Despite this, GB News reported this month that Home Office civil servants wrote a paper, dismissing the grooming gangs scandal as a “grievance narrative” concocted by “right-wing extremists”. It also stated that the statement “Western culture is under threat from mass migration” is an “extremist” view. After the report, the Labour government have since distanced themselves from the paper, telling GB News:

“Many of the points [the paper] makes are completely wrong and do not reflect the views of the Government.

“In particular, child sexual abuse and grooming are immensely serious crimes, which devastate the lives of victims, and should always be discussed in the most serious terms and treated in the most serious way, which is why we are planning to strengthen the law to go after more of those who carry out this appalling abuse.

“For many years academics and analysts on radicalisation have used phrases like ‘grievance narratives’ – the use of that phrase in this context was clearly wrong, and ministers have instructed officials to ensure there is no repetition of it in future Government documents.”

But this paper was written by RICU: the parent body of the government’s counter-extremism programme Prevent.
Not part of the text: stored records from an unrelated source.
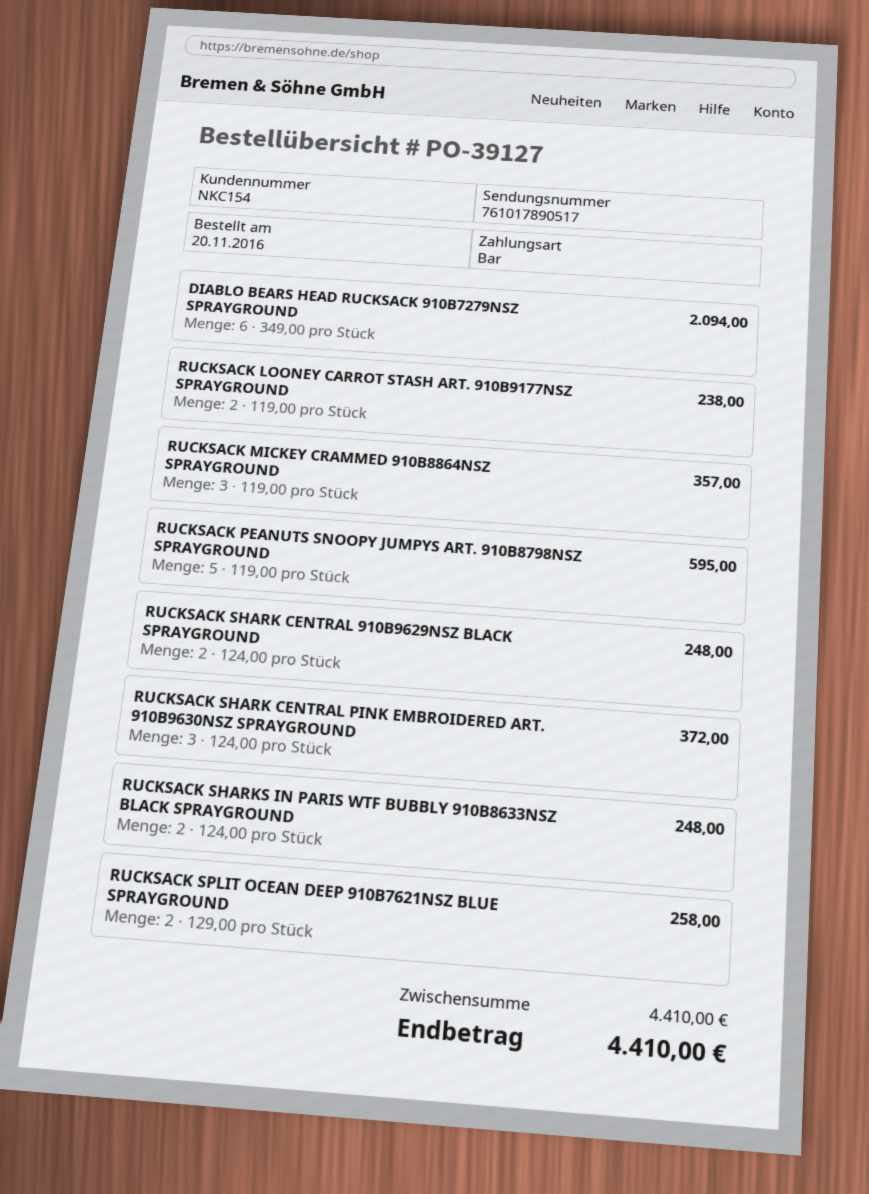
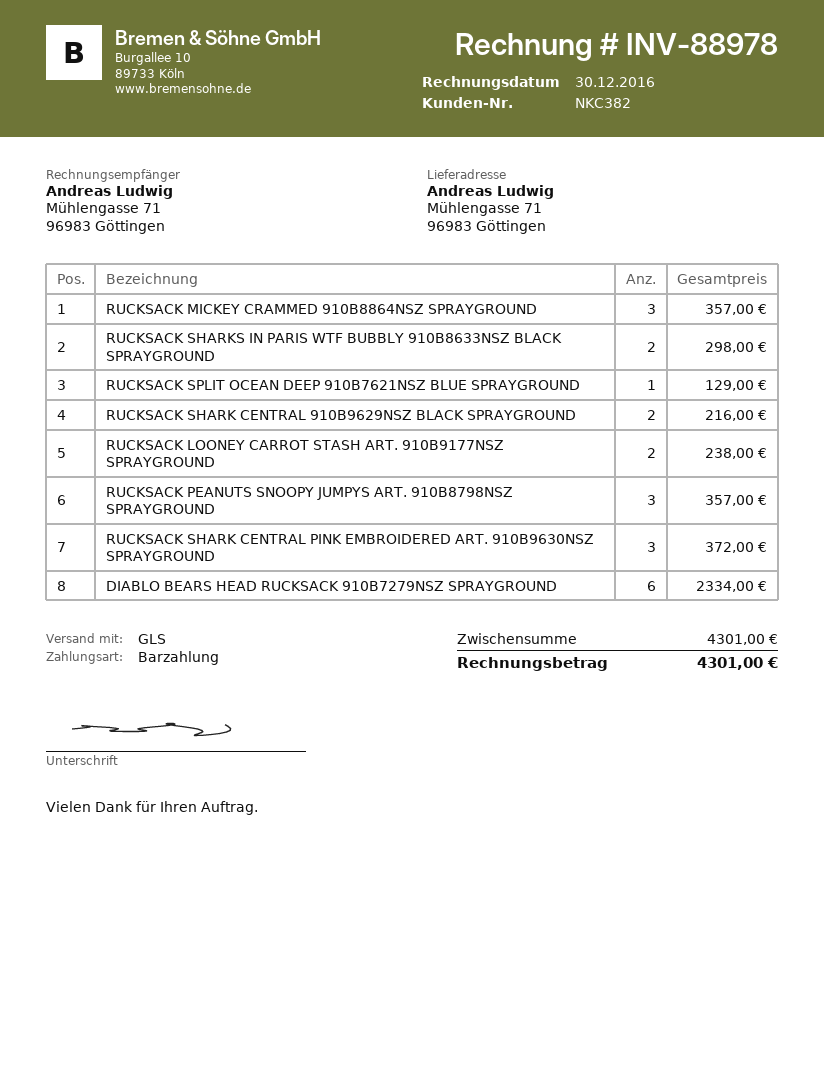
customer number: NKC154 -> NKC382
DIABLO BEARS HEAD RUCKSACK 910B7279NSZ SPRAYGROUND: 6 for 2094.00 -> 6 for 2334.00
RUCKSACK PEANUTS SNOOPY JUMPYS ART. 910B8798NSZ SPRAYGROUND: 5 for 595.00 -> 3 for 357.00
RUCKSACK SHARK CENTRAL 910B9629NSZ BLACK SPRAYGROUND: 2 for 248.00 -> 2 for 216.00
RUCKSACK SHARKS IN PARIS WTF BUBBLY 910B8633NSZ BLACK SPRAYGROUND: 2 for 248.00 -> 2 for 298.00
RUCKSACK SPLIT OCEAN DEEP 910B7621NSZ BLUE SPRAYGROUND: 2 for 258.00 -> 1 for 129.00
subtotal: 4410.00 -> 4301.00
total: 4410.00 -> 4301.00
I detailed the history of RICU, and its taxpayer-funded PR campaigns in the aftermath of terror attacks, in a previous essay. For sake of brevity, this dismissal of the rape and trafficking of thousands of English girls is both on-brand and egregious for the department which centrally planned the “Don’t Look Back In Anger” message following the Manchester Arena bombing.
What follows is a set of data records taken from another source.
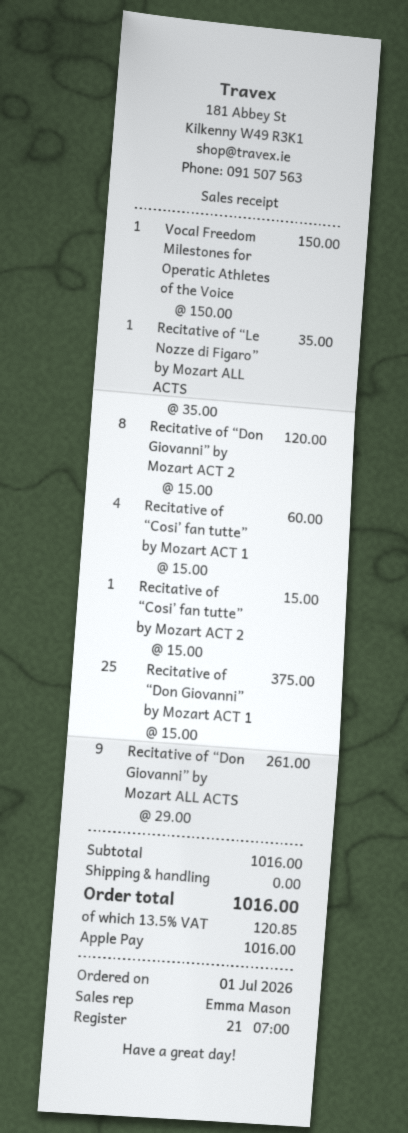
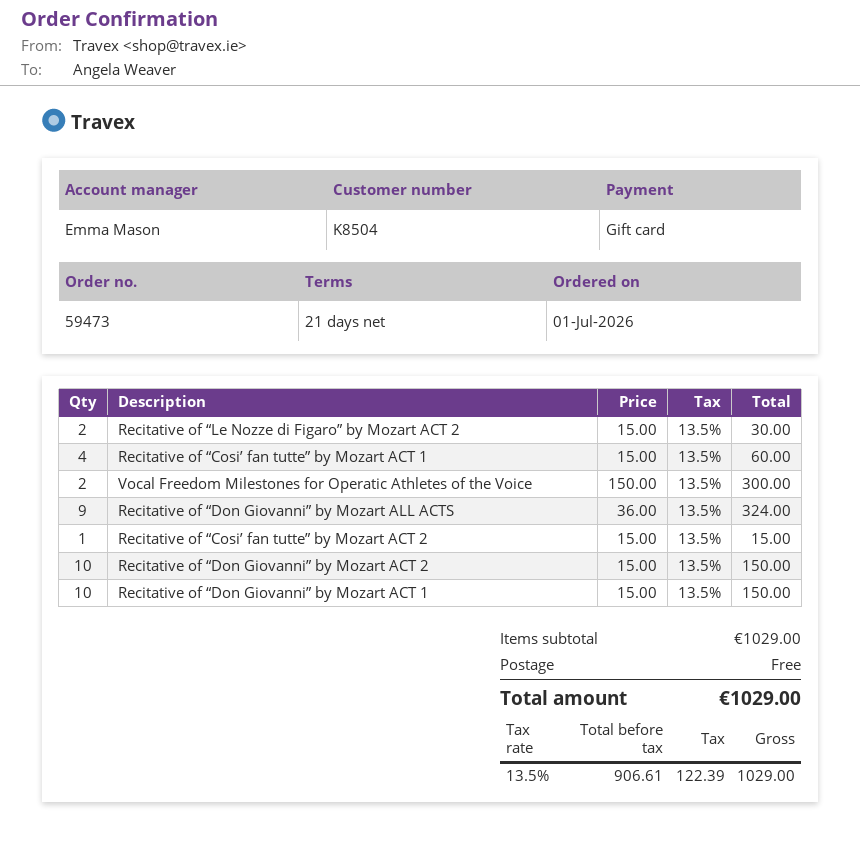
payment method: Apple Pay -> gift card
Vocal Freedom Milestones for Operatic Athletes of the Voice: 1 x 150.00 = 150.00 -> 2 x 150.00 = 300.00
Recitative of “Le Nozze di Figaro” by Mozart ALL ACTS: 1 x 35.00 = 35.00 -> none
Recitative of “Don Giovanni” by Mozart ACT 2: 8 x 15.00 = 120.00 -> 10 x 15.00 = 150.00
Recitative of “Don Giovanni” by Mozart ACT 1: 25 x 15.00 = 375.00 -> 10 x 15.00 = 150.00
Recitative of “Don Giovanni” by Mozart ALL ACTS: 9 x 29.00 = 261.00 -> 9 x 36.00 = 324.00
Recitative of “Le Nozze di Figaro” by Mozart ACT 2: none -> 2 x 15.00 = 30.00
subtotal: 1016.00 -> 1029.00
tax: 13.5% = 120.85 -> 13.5% = 122.39
total: 1016.00 -> 1029.00

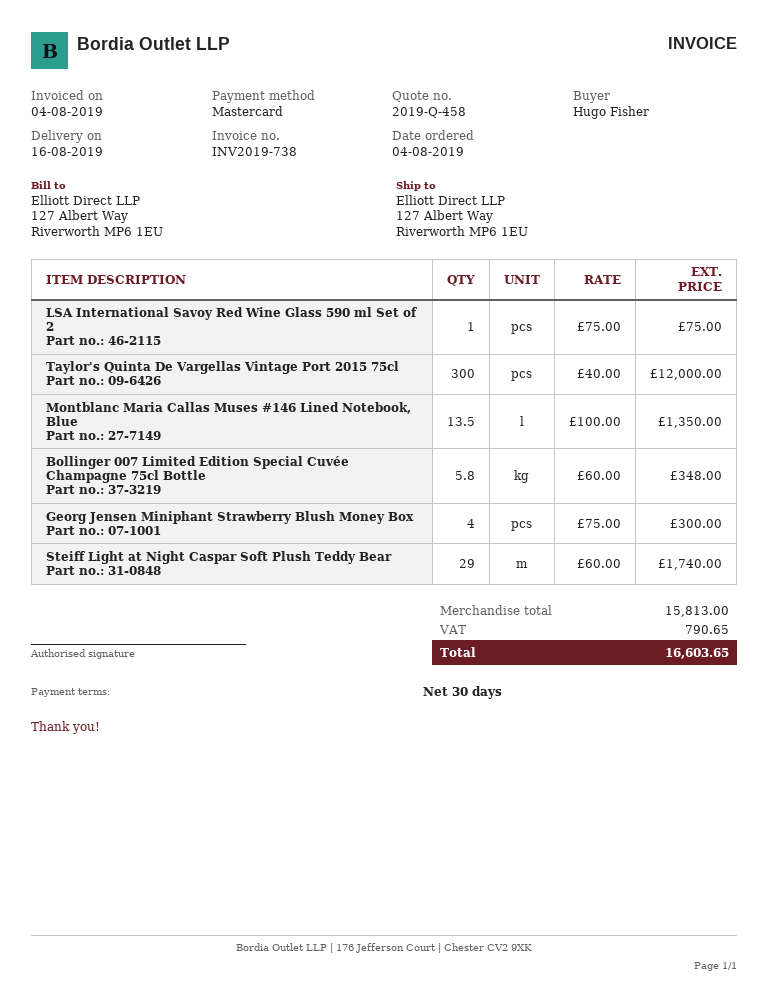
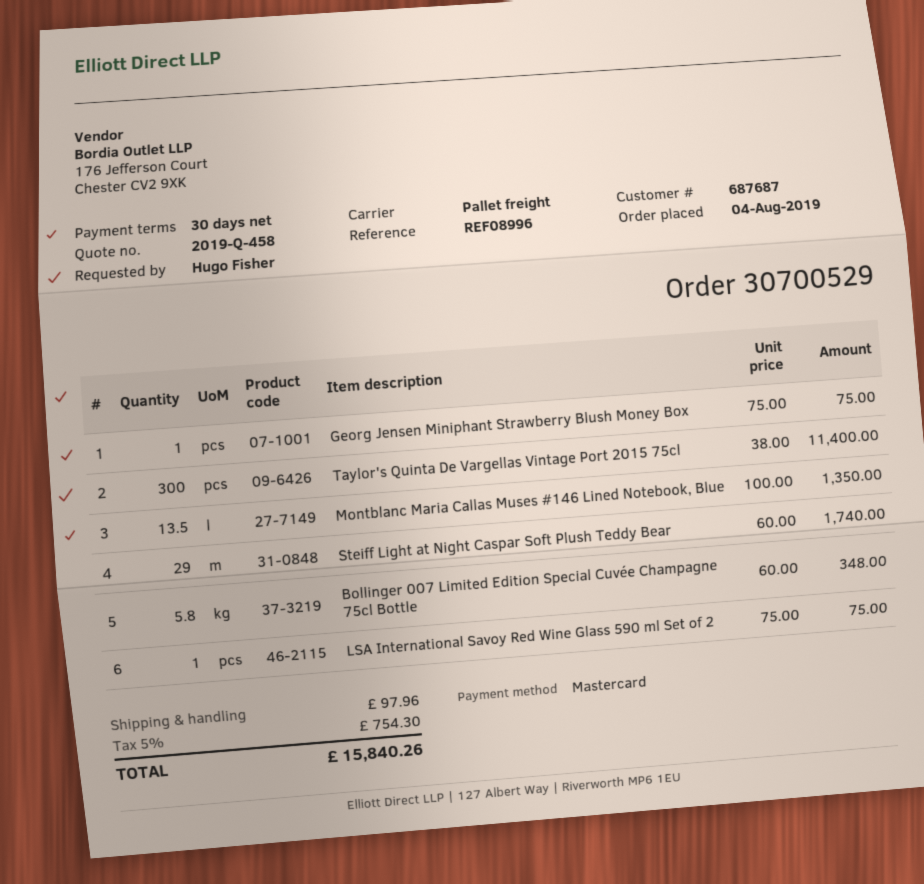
Taylor's Quinta De Vargellas Vintage Port 2015 75cl: 300 x 40.00 = 12000.00 -> 300 x 38.00 = 11400.00
Georg Jensen Miniphant Strawberry Blush Money Box: 4 x 75.00 = 300.00 -> 1 x 75.00 = 75.00
shipping: none -> 97.96
tax: 790.65 -> 754.30
total: 16603.65 -> 15840.26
The fact that Charlene Downes’ name is not as well known as George Floyd’s is testament to just how successful RICU’s containment narrative has been. Charlene Downes was a 14-year-old girl who was abused by a grooming gang in Blackpool twenty years ago. That gang was known to have exploited 60 girls by 2011. Downes’ body is believed to have been dismembered and sold as meat by a kebab shop run by her accused murderers. The jury failed to reach a verdict; and the two suspects were spared a retrial, after Lancashire Police were subjected to an Independent Police Complaints Commission inquiry for mishandling the investigation. A £100,000 reward still stands for those who come forward with knowledge about Downes’ disappearance. Her family still don’t know what happened to their daughter, twenty years later. Keir Starmer was Chief of Public Prosecutions at the time, but you didn’t see him taking the knee for Charlene Downes.
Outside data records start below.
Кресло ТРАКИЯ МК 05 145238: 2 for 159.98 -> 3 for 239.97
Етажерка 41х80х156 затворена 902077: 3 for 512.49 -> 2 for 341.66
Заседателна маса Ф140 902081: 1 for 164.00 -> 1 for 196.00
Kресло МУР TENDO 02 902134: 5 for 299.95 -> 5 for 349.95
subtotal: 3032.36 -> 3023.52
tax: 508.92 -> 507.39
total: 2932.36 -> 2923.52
The sad fact is that this will continue. Immigration from the regions where the perpetrators originate is at record highs. A Muslim activist network within the Home Office ensures that, whenever a crime or terror attack prompts public opposition to Islam, positive press is generated to renovate the reputation of Muslims in Britain. Politicians refuse to reduce migration, or enforce one rule of law for all ethnic and religious groups, despite their plummeting popularity, waning faith in democracy, and a summer of civil unrest. The irrefutable truth is that if none of these men were here in the first place, then thousands of young girls’ childhoods would not have been ruined.

The government and civil service know they are importing as a matter of policy the perpetrators of unspeakable crimes against children — and yet, they continue to do it anyway. Labour MP Naz Shah once mistakenly retweeted an Owen Jones parody account, which said “Those abused girls in Rotherham and elsewhere just need to shut their mouths. For the good of diversity.” As decades of immigration policy indicate, it appears that the lives of young women being irrevocably ruined is a price that some politicians really are willing to pay for diversity.